#### Exercise prompt
Write the entries out exactly. Any images they hold stay out of the copy.

[[ Data section, beginning ]]

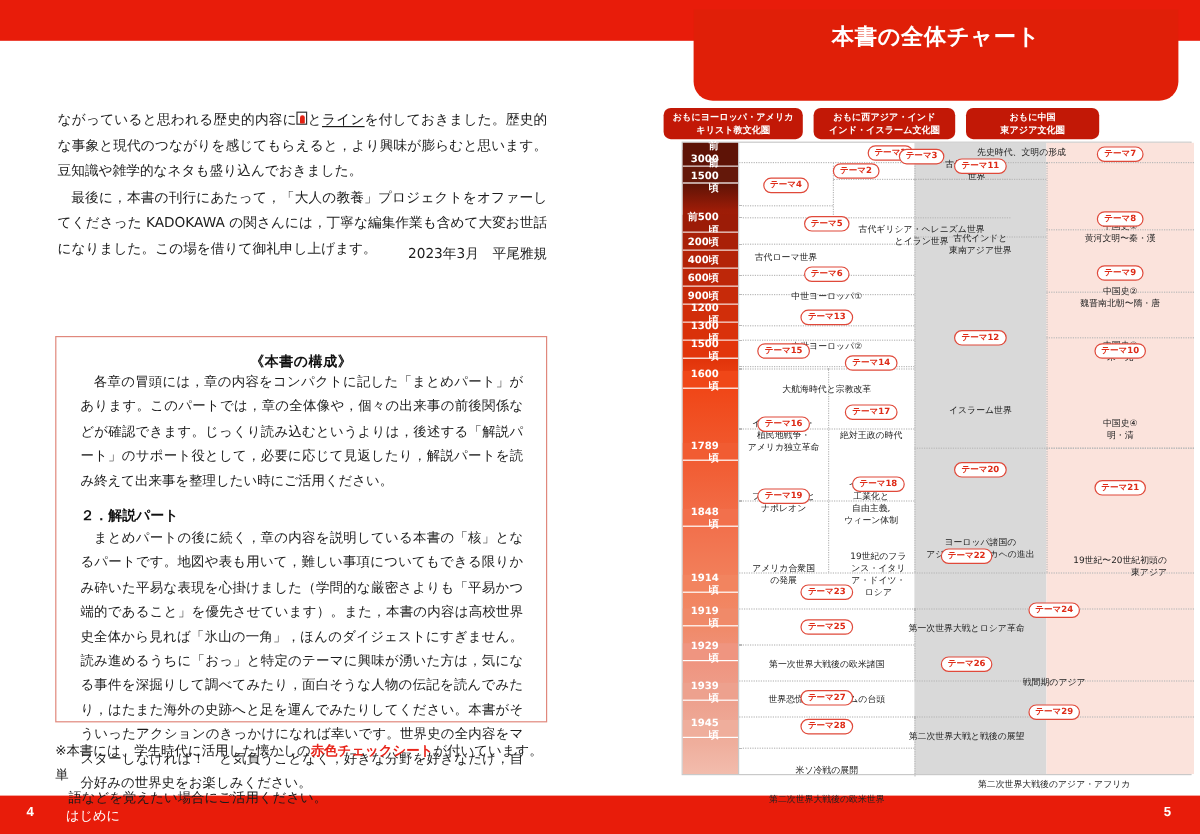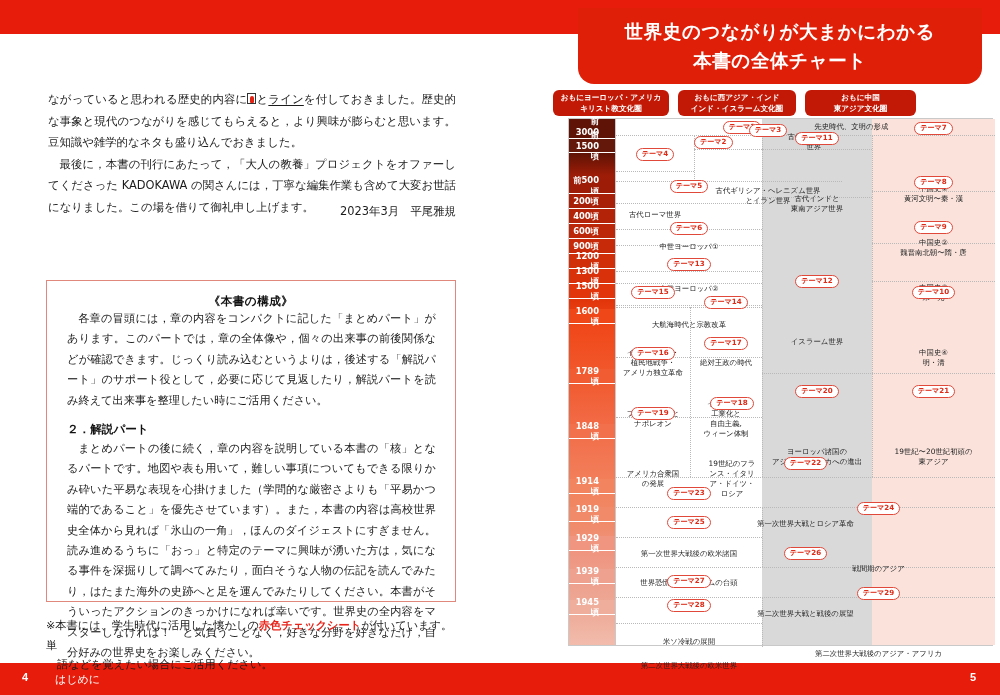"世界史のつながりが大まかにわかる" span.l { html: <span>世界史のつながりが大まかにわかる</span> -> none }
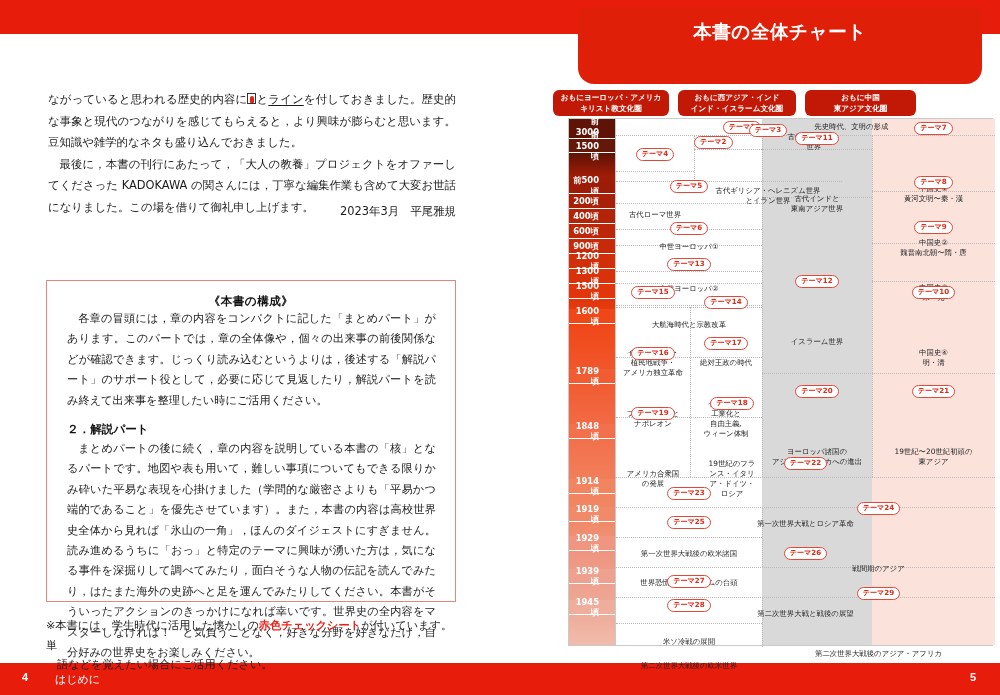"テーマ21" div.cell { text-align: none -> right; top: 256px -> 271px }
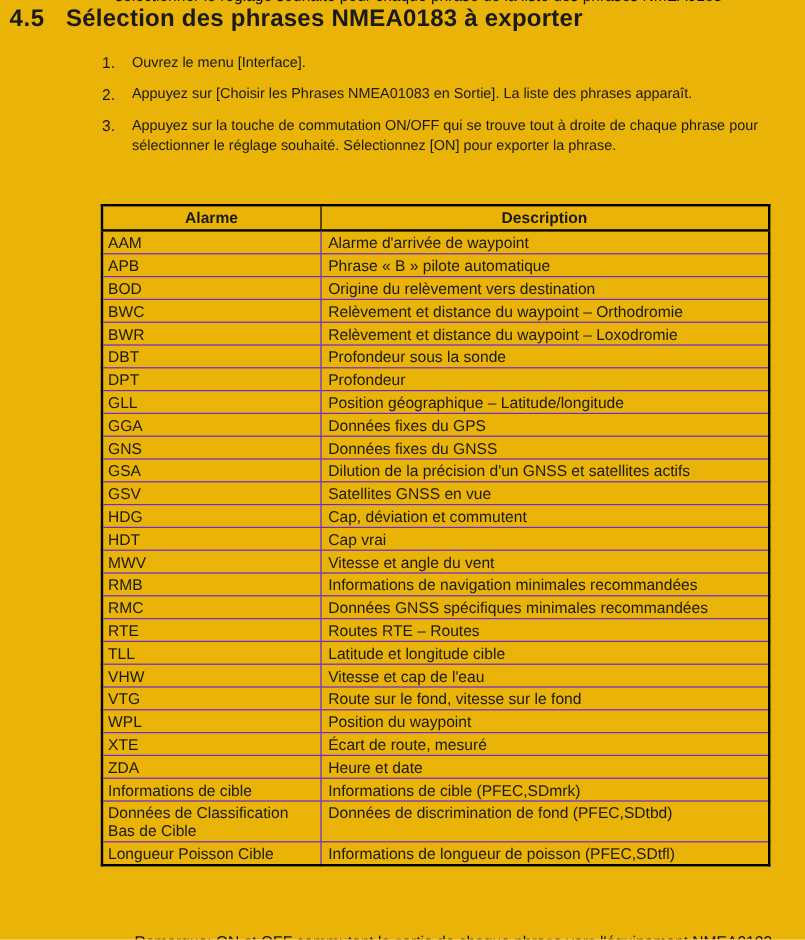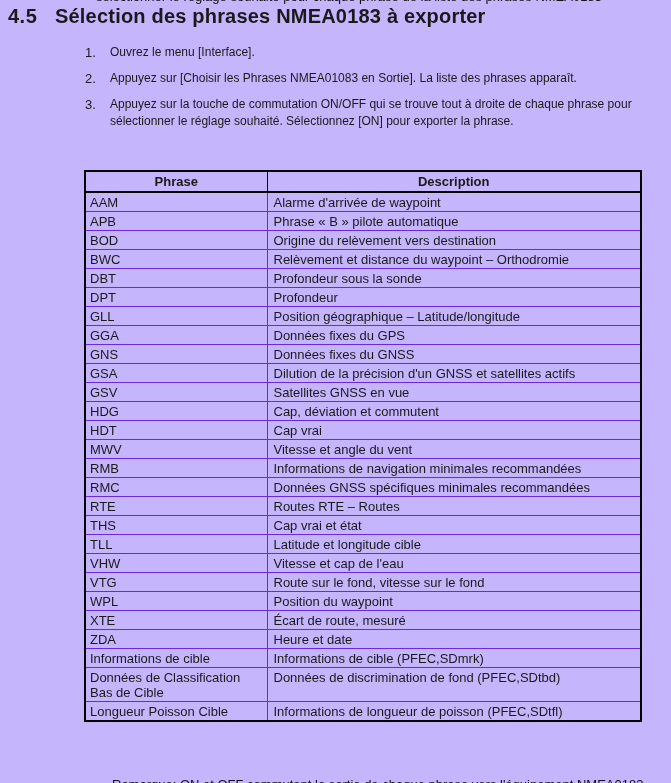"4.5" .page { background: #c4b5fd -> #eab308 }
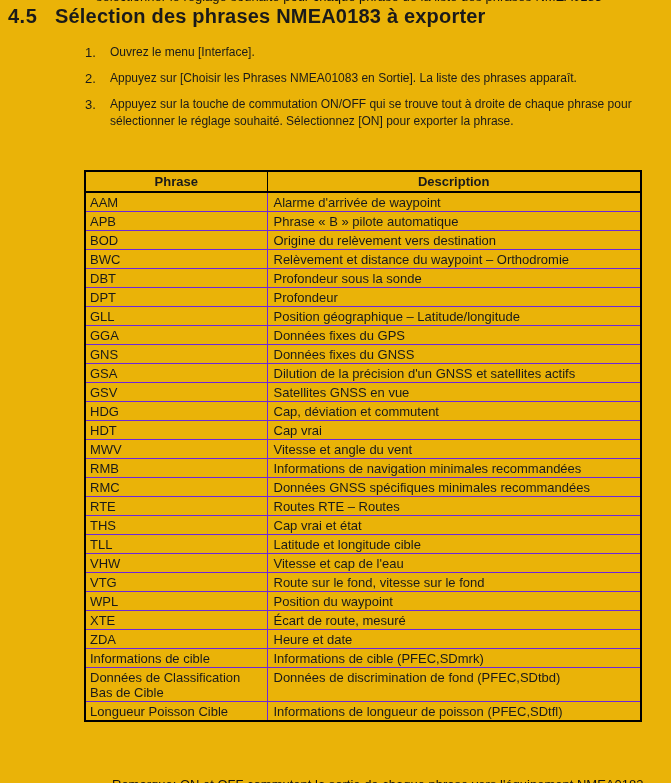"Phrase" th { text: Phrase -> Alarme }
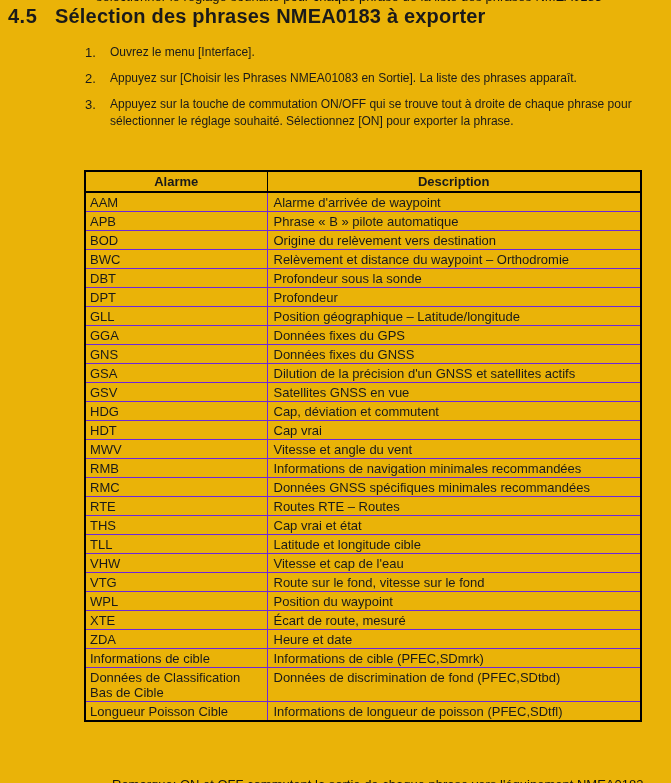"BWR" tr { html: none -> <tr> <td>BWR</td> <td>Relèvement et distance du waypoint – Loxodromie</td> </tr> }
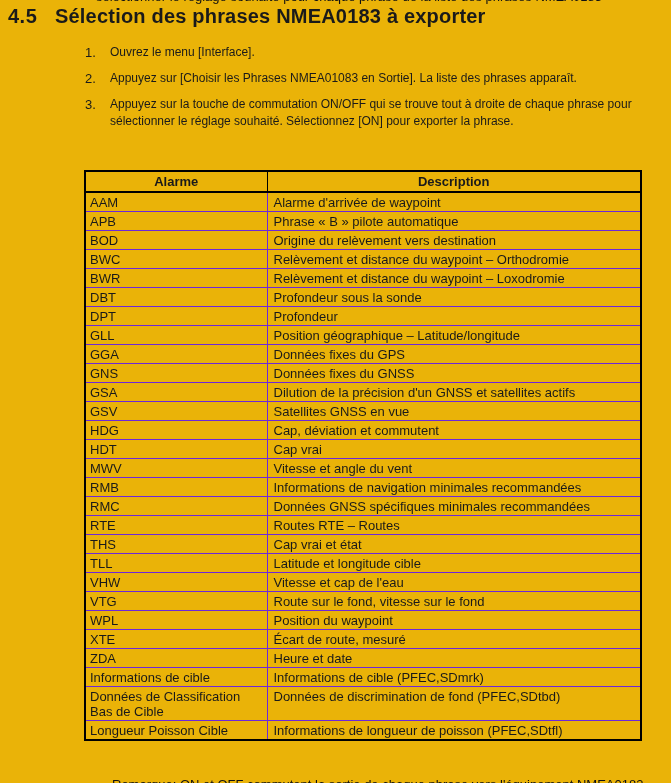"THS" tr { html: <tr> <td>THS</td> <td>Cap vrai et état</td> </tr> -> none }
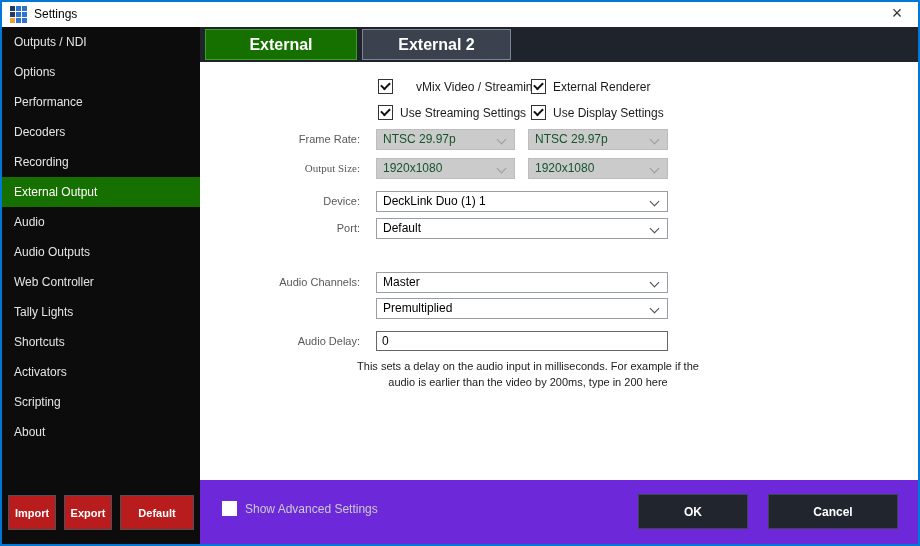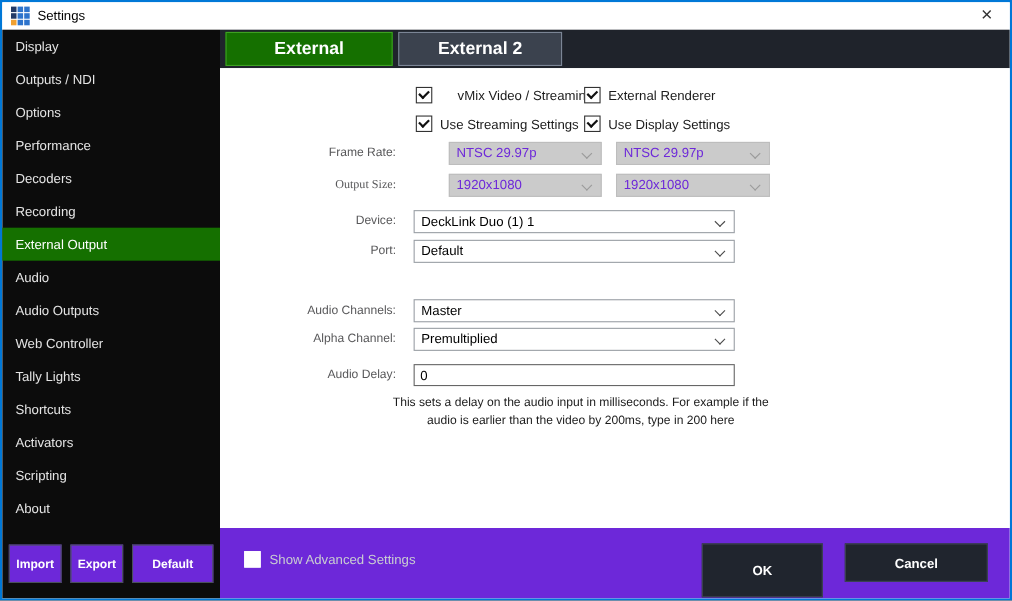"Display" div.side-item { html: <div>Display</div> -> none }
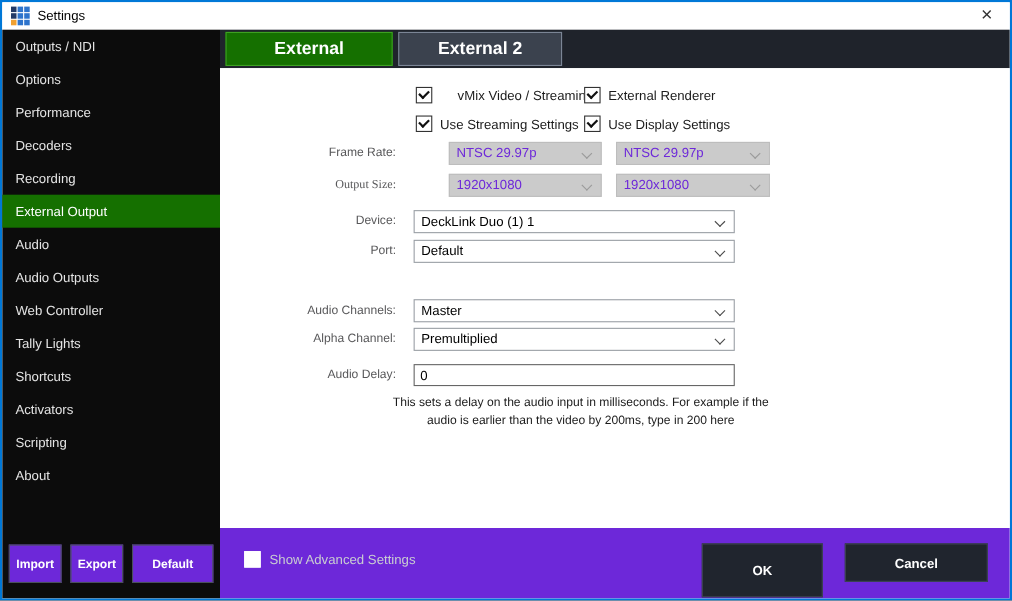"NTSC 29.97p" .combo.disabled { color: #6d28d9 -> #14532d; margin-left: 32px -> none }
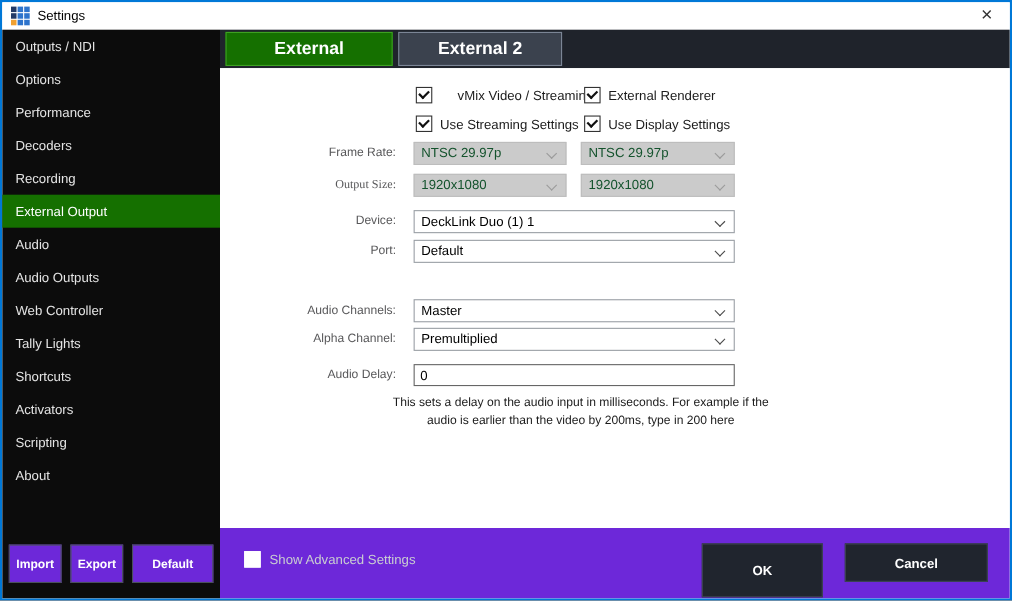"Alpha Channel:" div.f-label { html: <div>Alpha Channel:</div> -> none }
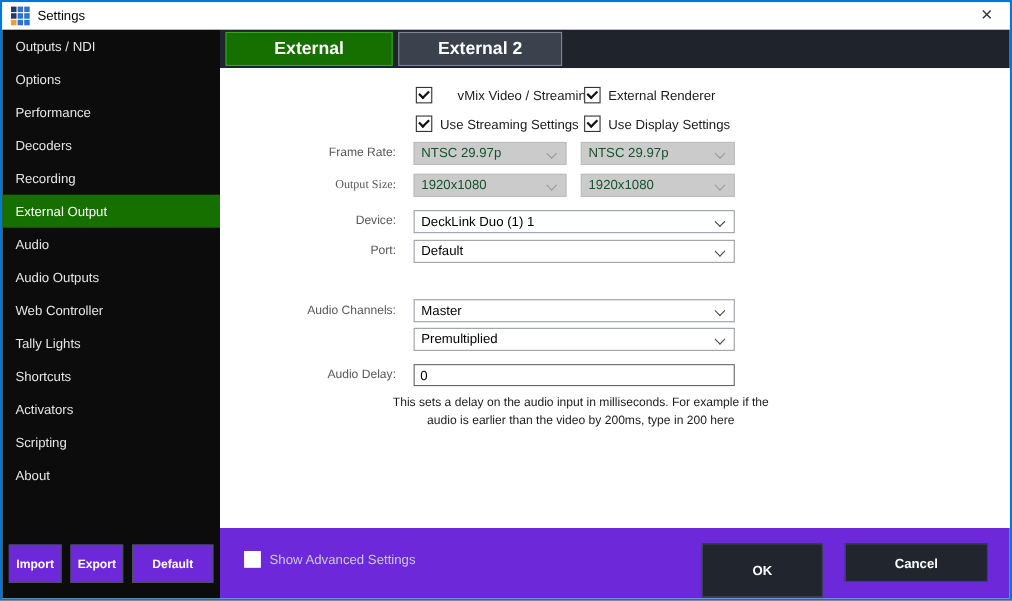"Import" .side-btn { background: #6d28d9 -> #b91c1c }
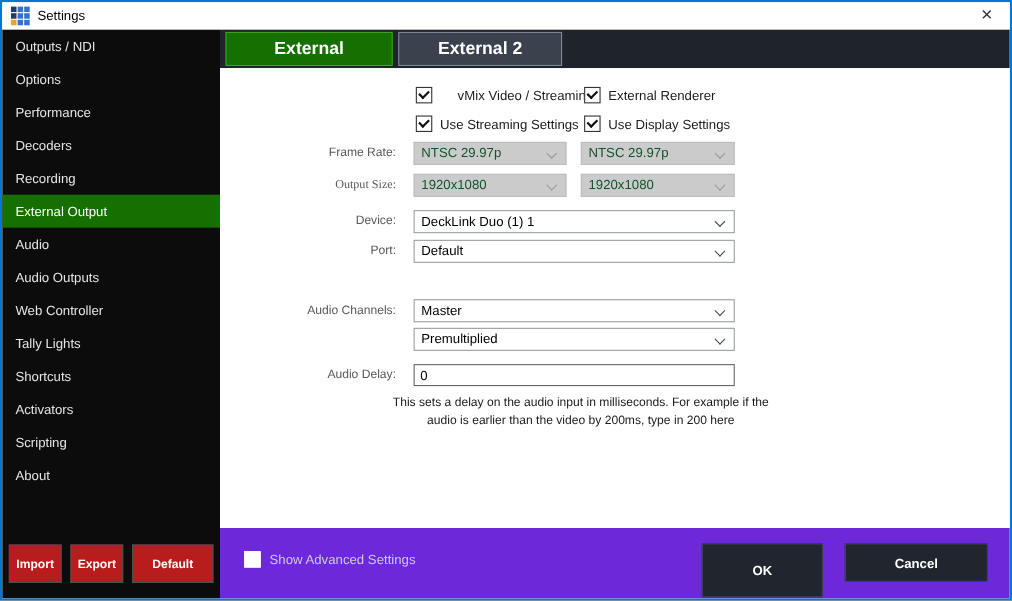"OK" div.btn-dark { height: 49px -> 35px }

[[ Data section, end ]]

#### Expected answer
"世界史のつながりが大まかにわかる" span.l { html: <span>世界史のつながりが大まかにわかる</span> -> none }
"テーマ21" div.cell { text-align: none -> right; top: 256px -> 271px }
"4.5" .page { background: #c4b5fd -> #eab308 }
"Phrase" th { text: Phrase -> Alarme }
"BWR" tr { html: none -> <tr> <td>BWR</td> <td>Relèvement et distance du waypoint – Loxodromie</td> </tr> }
"THS" tr { html: <tr> <td>THS</td> <td>Cap vrai et état</td> </tr> -> none }
"Display" div.side-item { html: <div>Display</div> -> none }
"NTSC 29.97p" .combo.disabled { color: #6d28d9 -> #14532d; margin-left: 32px -> none }
"Alpha Channel:" div.f-label { html: <div>Alpha Channel:</div> -> none }
"Import" .side-btn { background: #6d28d9 -> #b91c1c }
"OK" div.btn-dark { height: 49px -> 35px }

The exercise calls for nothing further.